Donald Trump spent his presidential campaign pushing Project 2025. Now he’s using it to supply his White House and his administration.

In recent days, Trump has tapped nearly a half-dozen Project 2025 authors and contributors, including Brendan Carr, whom Trump tapped this week to lead the FCC; former Rep. Pete Hoekstra, who got the nod for ambassador to Canada; and John Ratcliffe, elected director of the CIA. One of Trump’s early picks, Tom Homan as “border czar,” also contributed to Project 2025.

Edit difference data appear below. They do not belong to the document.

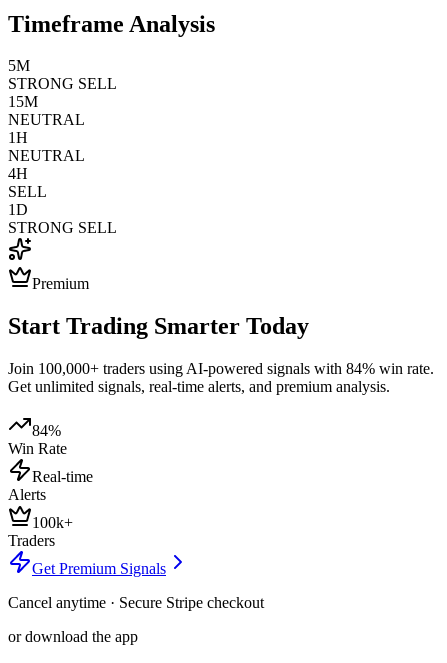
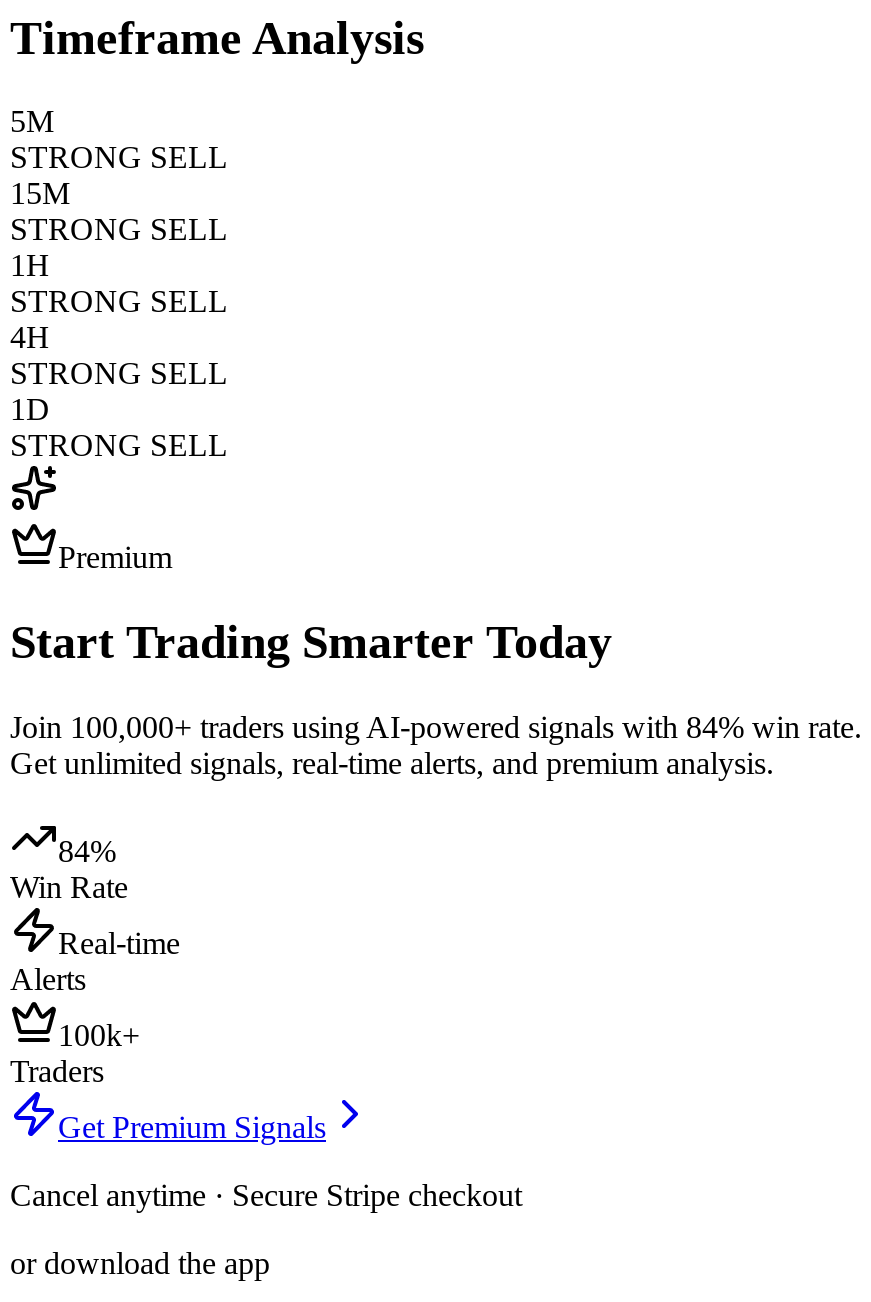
- NEUTRAL
+ STRONG SELL

- NEUTRAL
+ STRONG SELL

- SELL
+ STRONG SELL
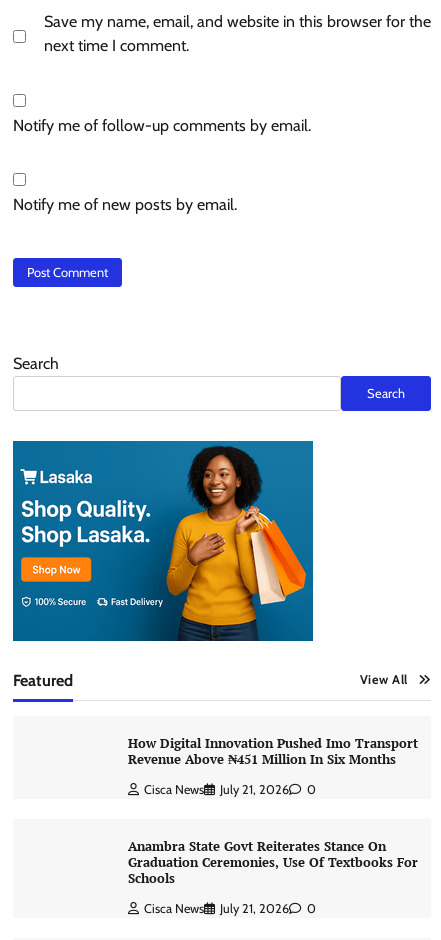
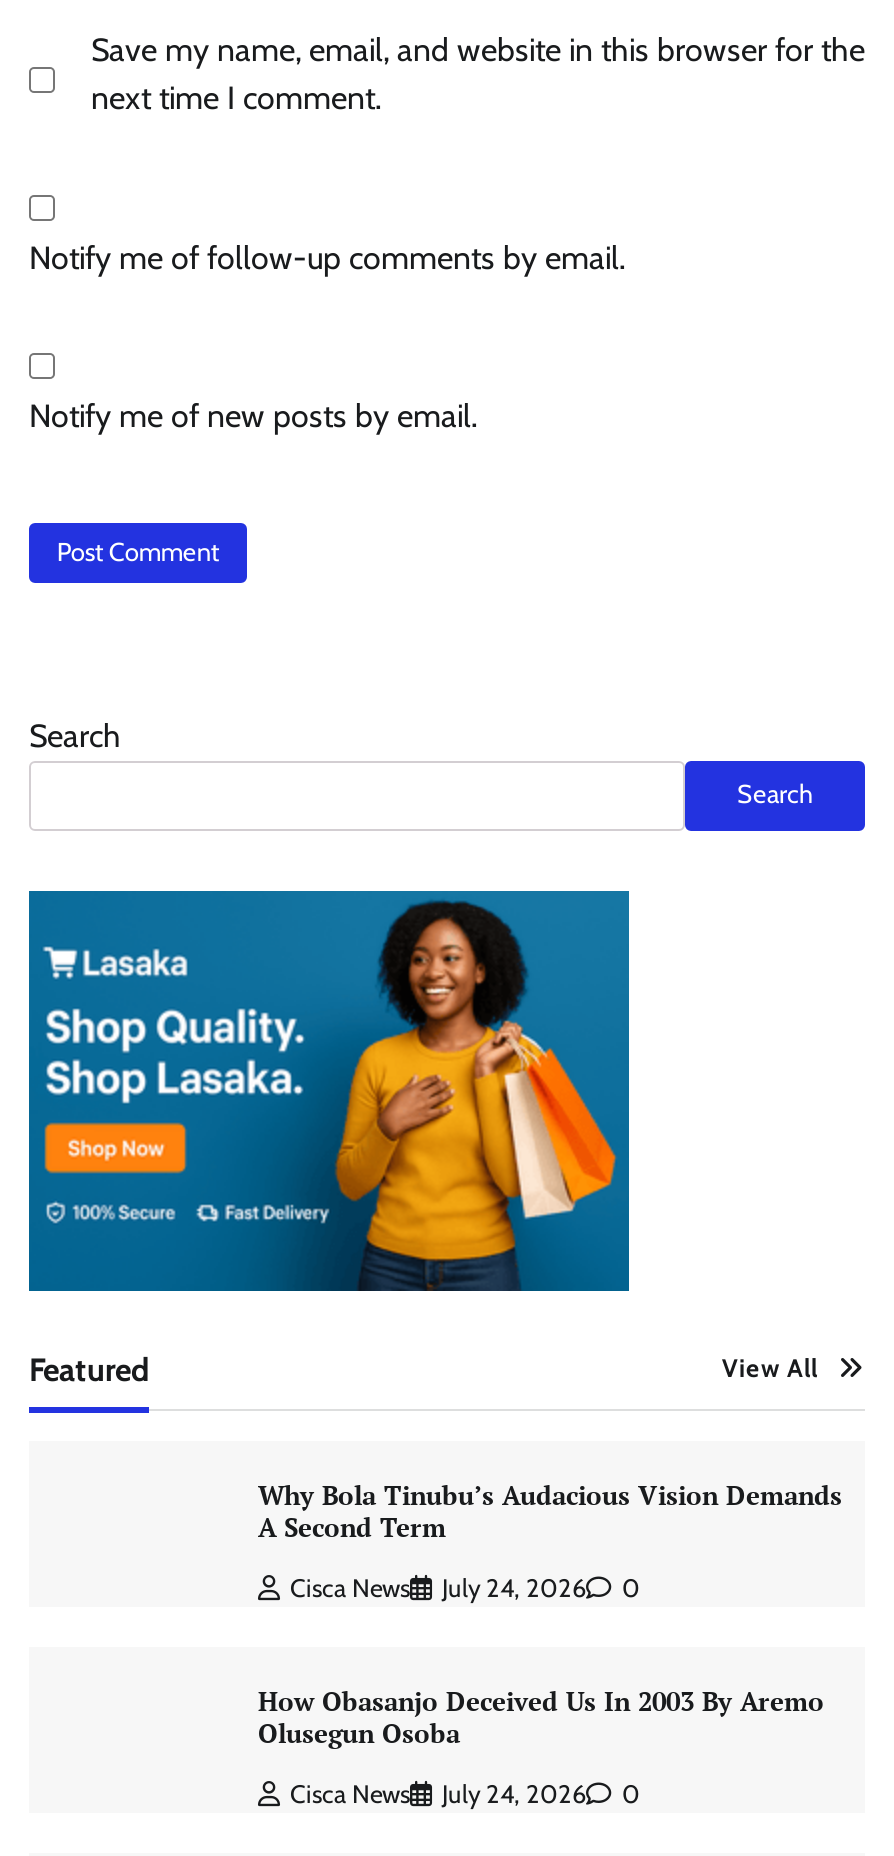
- How Digital Innovation Pushed Imo Transport
- Revenue Above ₦451 Million In Six Months
+ Why Bola Tinubu’s Audacious Vision Demands
+ A Second Term

- July 21, 2026
+ July 24, 2026

- Anambra State Govt Reiterates Stance On
- Graduation Ceremonies, Use Of Textbooks For
- Schools
+ How Obasanjo Deceived Us In 2003 By Aremo
+ Olusegun Osoba

- July 21, 2026
+ July 24, 2026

The next Project 2025 alum to join the administration could be Russ Vought, former director of the president-elect’s Office of Management and Budget, who is being closely considered to return to the position, POLITICO reported this week. That’s despite Trump once calling the group’s work product “absolutely ridiculous and abysmal,” and his transition team leader Howard Lutnick saying the group had gone “nuclear.”

Not anymore.

“I don’t think the Trump administration views Project 2025 as toxic,” said Michael Cannon, health policy director at the CATO Institute, who advised the Heritage Foundation project but declined to be listed as one of its authors. “So it should come as no surprise that the administration is picking up some of the people who contributed to that effort.”

Project 2025 alumni are now slated to play key roles in its administration, particularly in economics, immigration, and dismantling the administrative state.

And with the latest round of controversial Cabinet nominees, Cannon joked, the Trump transition is “doing everything it can to make Project 2025 look reasonable.”

Still, there are limits. Roger Severino, an anti-abortion stalwart who held a prominent role at HHS during the first Trump administration and was the lead author of the health care chapter of Project 2025, was snubbed by Trump’s transition team for the agency’s No. 2 job. during their participation in the project. Anti-abortion groups had pushed hard for her nomination., But Trump’s team is trying to distance itself from the strict federal restrictions on abortion that Severino called for in Project 2025, after promising to leave the issue in the hands of the states.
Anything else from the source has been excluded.